◆ WHAT NEEDS TO BE DONE ◆
Each entry below needs to be reproduced exactly as given.

◆ SUPPLIED DATA ◆
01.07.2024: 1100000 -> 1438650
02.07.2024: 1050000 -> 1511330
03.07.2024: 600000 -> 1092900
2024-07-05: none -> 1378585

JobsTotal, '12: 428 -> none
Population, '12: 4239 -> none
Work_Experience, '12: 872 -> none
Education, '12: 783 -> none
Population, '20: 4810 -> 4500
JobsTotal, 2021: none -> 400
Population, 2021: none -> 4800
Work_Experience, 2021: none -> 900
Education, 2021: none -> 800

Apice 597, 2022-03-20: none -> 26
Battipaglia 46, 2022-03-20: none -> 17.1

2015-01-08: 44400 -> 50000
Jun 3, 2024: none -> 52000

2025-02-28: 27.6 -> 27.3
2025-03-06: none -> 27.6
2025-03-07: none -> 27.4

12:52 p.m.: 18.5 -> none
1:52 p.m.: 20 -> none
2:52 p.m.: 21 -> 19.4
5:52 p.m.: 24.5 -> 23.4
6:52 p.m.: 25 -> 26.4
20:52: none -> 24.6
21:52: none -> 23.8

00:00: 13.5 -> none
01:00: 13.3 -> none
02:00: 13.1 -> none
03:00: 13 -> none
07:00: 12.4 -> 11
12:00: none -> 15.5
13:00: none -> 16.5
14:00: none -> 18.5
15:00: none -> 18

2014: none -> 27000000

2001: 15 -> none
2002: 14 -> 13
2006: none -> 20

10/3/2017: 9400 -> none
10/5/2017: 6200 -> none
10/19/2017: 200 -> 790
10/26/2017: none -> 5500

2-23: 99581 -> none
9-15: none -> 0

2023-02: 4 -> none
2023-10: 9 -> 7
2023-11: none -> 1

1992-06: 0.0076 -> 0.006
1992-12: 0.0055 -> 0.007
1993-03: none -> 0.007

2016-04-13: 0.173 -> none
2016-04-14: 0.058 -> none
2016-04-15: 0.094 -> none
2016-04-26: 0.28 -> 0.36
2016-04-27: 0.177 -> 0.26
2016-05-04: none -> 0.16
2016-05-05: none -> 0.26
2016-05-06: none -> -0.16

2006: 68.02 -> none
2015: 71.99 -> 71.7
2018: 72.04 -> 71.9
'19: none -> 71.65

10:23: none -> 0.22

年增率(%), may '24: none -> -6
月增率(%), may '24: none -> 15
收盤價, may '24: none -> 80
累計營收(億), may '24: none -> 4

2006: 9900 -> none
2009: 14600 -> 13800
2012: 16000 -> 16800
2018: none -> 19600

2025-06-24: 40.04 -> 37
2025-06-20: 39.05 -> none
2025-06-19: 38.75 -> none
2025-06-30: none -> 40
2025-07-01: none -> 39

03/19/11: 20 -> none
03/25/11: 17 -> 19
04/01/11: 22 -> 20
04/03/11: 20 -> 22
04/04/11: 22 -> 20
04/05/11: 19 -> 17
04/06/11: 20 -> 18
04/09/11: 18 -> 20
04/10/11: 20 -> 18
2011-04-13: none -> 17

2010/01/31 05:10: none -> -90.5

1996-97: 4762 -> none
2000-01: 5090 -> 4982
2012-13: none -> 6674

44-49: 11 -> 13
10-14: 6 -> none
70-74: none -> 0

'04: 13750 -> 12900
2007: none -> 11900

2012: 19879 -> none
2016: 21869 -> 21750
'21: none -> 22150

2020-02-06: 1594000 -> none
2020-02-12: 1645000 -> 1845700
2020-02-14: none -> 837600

◆ ANSWER BOX ◆
01.07.2024: 1100000 -> 1438650
02.07.2024: 1050000 -> 1511330
03.07.2024: 600000 -> 1092900
2024-07-05: none -> 1378585

JobsTotal, '12: 428 -> none
Population, '12: 4239 -> none
Work_Experience, '12: 872 -> none
Education, '12: 783 -> none
Population, '20: 4810 -> 4500
JobsTotal, 2021: none -> 400
Population, 2021: none -> 4800
Work_Experience, 2021: none -> 900
Education, 2021: none -> 800

Apice 597, 2022-03-20: none -> 26
Battipaglia 46, 2022-03-20: none -> 17.1

2015-01-08: 44400 -> 50000
Jun 3, 2024: none -> 52000

2025-02-28: 27.6 -> 27.3
2025-03-06: none -> 27.6
2025-03-07: none -> 27.4

12:52 p.m.: 18.5 -> none
1:52 p.m.: 20 -> none
2:52 p.m.: 21 -> 19.4
5:52 p.m.: 24.5 -> 23.4
6:52 p.m.: 25 -> 26.4
20:52: none -> 24.6
21:52: none -> 23.8

00:00: 13.5 -> none
01:00: 13.3 -> none
02:00: 13.1 -> none
03:00: 13 -> none
07:00: 12.4 -> 11
12:00: none -> 15.5
13:00: none -> 16.5
14:00: none -> 18.5
15:00: none -> 18

2014: none -> 27000000

2001: 15 -> none
2002: 14 -> 13
2006: none -> 20

10/3/2017: 9400 -> none
10/5/2017: 6200 -> none
10/19/2017: 200 -> 790
10/26/2017: none -> 5500

2-23: 99581 -> none
9-15: none -> 0

2023-02: 4 -> none
2023-10: 9 -> 7
2023-11: none -> 1

1992-06: 0.0076 -> 0.006
1992-12: 0.0055 -> 0.007
1993-03: none -> 0.007

2016-04-13: 0.173 -> none
2016-04-14: 0.058 -> none
2016-04-15: 0.094 -> none
2016-04-26: 0.28 -> 0.36
2016-04-27: 0.177 -> 0.26
2016-05-04: none -> 0.16
2016-05-05: none -> 0.26
2016-05-06: none -> -0.16

2006: 68.02 -> none
2015: 71.99 -> 71.7
2018: 72.04 -> 71.9
'19: none -> 71.65

10:23: none -> 0.22

年增率(%), may '24: none -> -6
月增率(%), may '24: none -> 15
收盤價, may '24: none -> 80
累計營收(億), may '24: none -> 4

2006: 9900 -> none
2009: 14600 -> 13800
2012: 16000 -> 16800
2018: none -> 19600

2025-06-24: 40.04 -> 37
2025-06-20: 39.05 -> none
2025-06-19: 38.75 -> none
2025-06-30: none -> 40
2025-07-01: none -> 39

03/19/11: 20 -> none
03/25/11: 17 -> 19
04/01/11: 22 -> 20
04/03/11: 20 -> 22
04/04/11: 22 -> 20
04/05/11: 19 -> 17
04/06/11: 20 -> 18
04/09/11: 18 -> 20
04/10/11: 20 -> 18
2011-04-13: none -> 17

2010/01/31 05:10: none -> -90.5

1996-97: 4762 -> none
2000-01: 5090 -> 4982
2012-13: none -> 6674

44-49: 11 -> 13
10-14: 6 -> none
70-74: none -> 0

'04: 13750 -> 12900
2007: none -> 11900

2012: 19879 -> none
2016: 21869 -> 21750
'21: none -> 22150

2020-02-06: 1594000 -> none
2020-02-12: 1645000 -> 1845700
2020-02-14: none -> 837600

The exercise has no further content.